If you have some really thin snippers or clippers or something that you can get down there, that's great. I don't and so I actually use these, I think they're called forceps or whatever I use these things all the time it's crazy and I'm definitely not using them what they're intended for in this case but I actually just reached down there kind of clip onto something and then twist and break that and it is a bit ugly and it works sometimes extremely well and other times not very well but it's a lot better than trying to get in there with something else to cut it. So I just grabbed them, just break it and then I check to see if I actually broke, it looks like one of them still attached, just keep doing this until it's actually apart and you're able to pull the circuit board out, careful not to go.

Okay now that it's a part you can see those three things that are broken and you can also probably see it down in there and those are the things that I want to bend over and cover up with a piece of tape make it so they don't electrically short out here.

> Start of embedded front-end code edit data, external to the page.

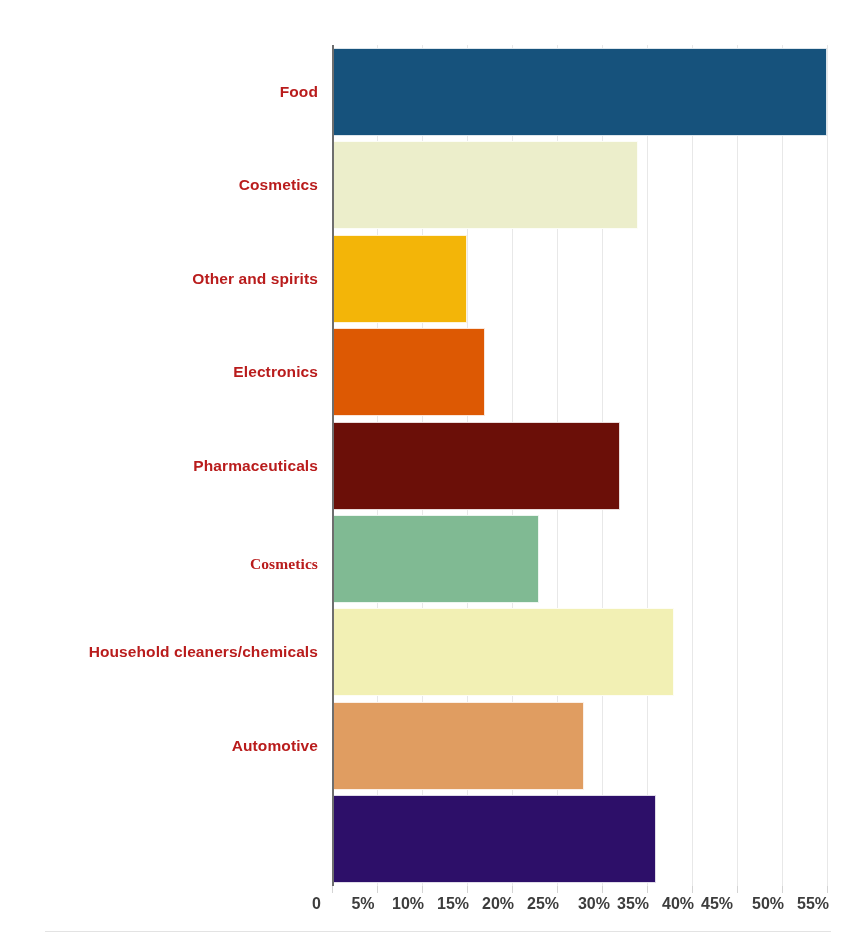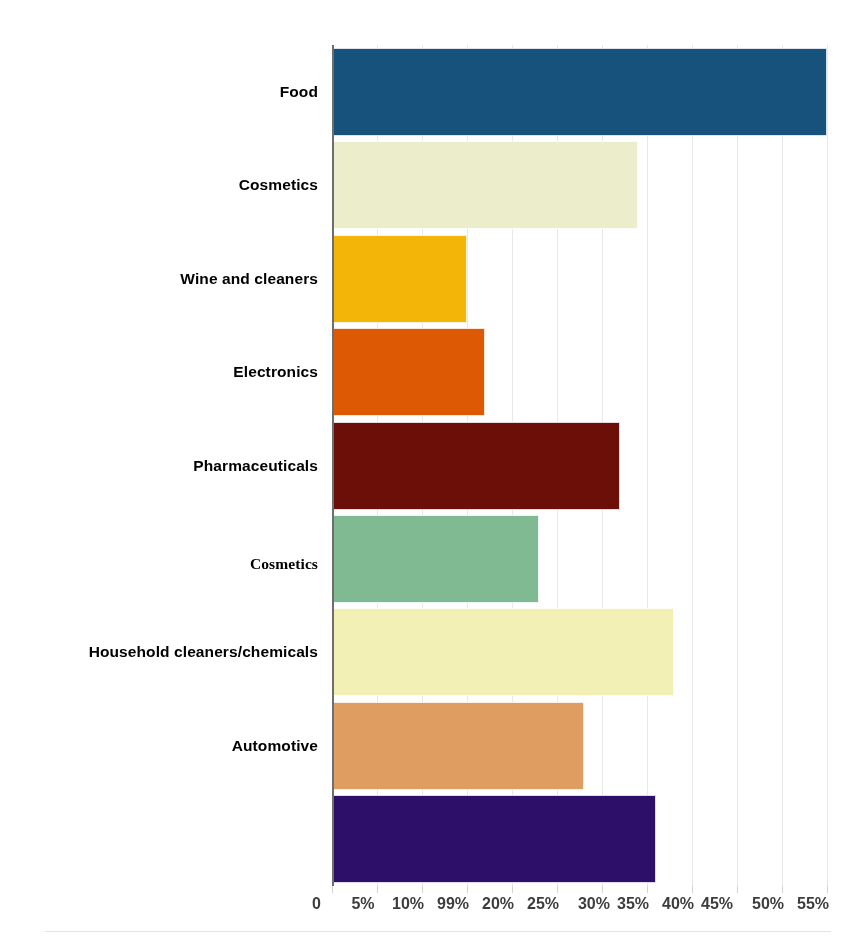"Food" .cat-label { color: #000000 -> #b91c1c }
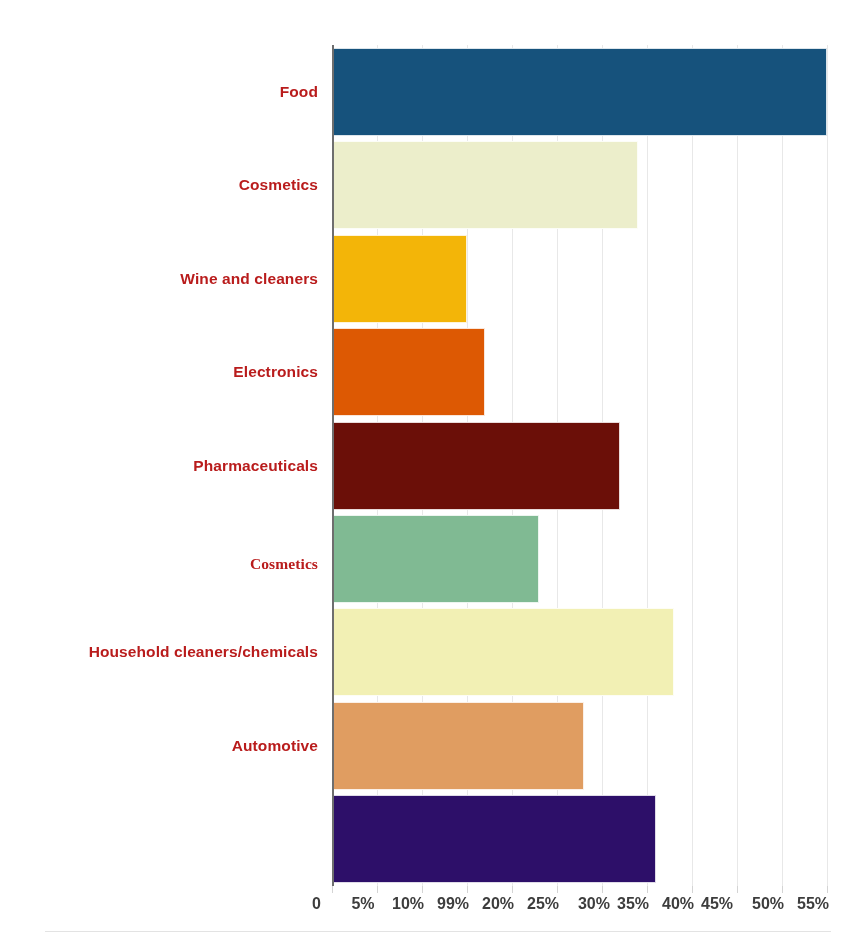"Wine and cleaners" div.cat-label { text: Wine and cleaners -> Other and spirits }
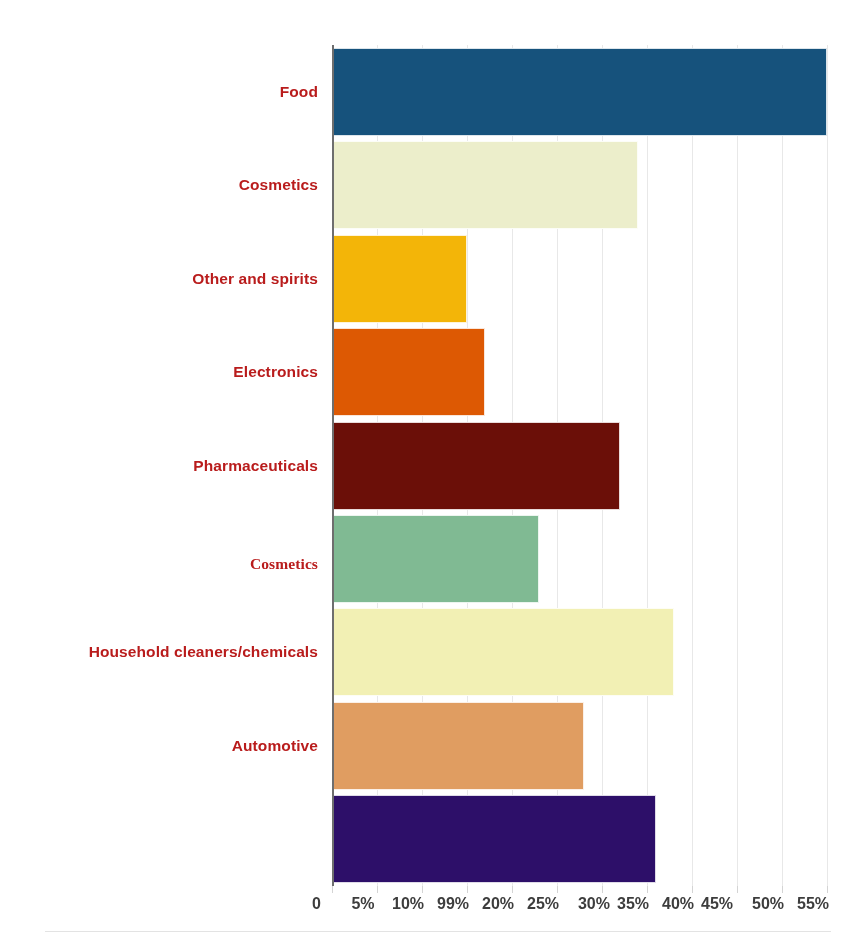"99%" div.tick-label { text: 99% -> 15% }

Okay I think this is also a good point also - yeah I think this is also a good point in which to mention that if we were still using the potentiometer and if you had something that was able to center the servo and make it so the potentiometer is perfectly centered and then glue it in place we would not be breaking this connection. However, I happen to have a couple of 0603 resistors on hand that I can put them as a voltage resistor and even though these aren't precision resistors they're close enough. If you have precision resistors, so that's even better. If you have some through-hole, that will also work.

The only problem is it's pretty small because we're going to put one resistor here and another resistor here so that it is providing a perfect voltage divider across this so the center point will be exactly half the voltage between this spot and that spot and so that is what we are going to do next and I am going to break out my soldering kit.

Okay, so at this point we solder these two on there and they have to do it very carefully and hopefully you're better solderer than I am. I know that Sergey can do things that I can't do with my microscope and he can do them just with a so normal eyeballs. So that's super impressive. Hopefully you're impressive like he is and not half blind like I am.

So as we solder these in place make sure you aren't unintentionally shorting out with something else. There's that resistor at the bottom that looks like it got ripped off in the process that I'm gonna try and fix um so yeah just look for any damage that might have been done. There we go. That's beautiful!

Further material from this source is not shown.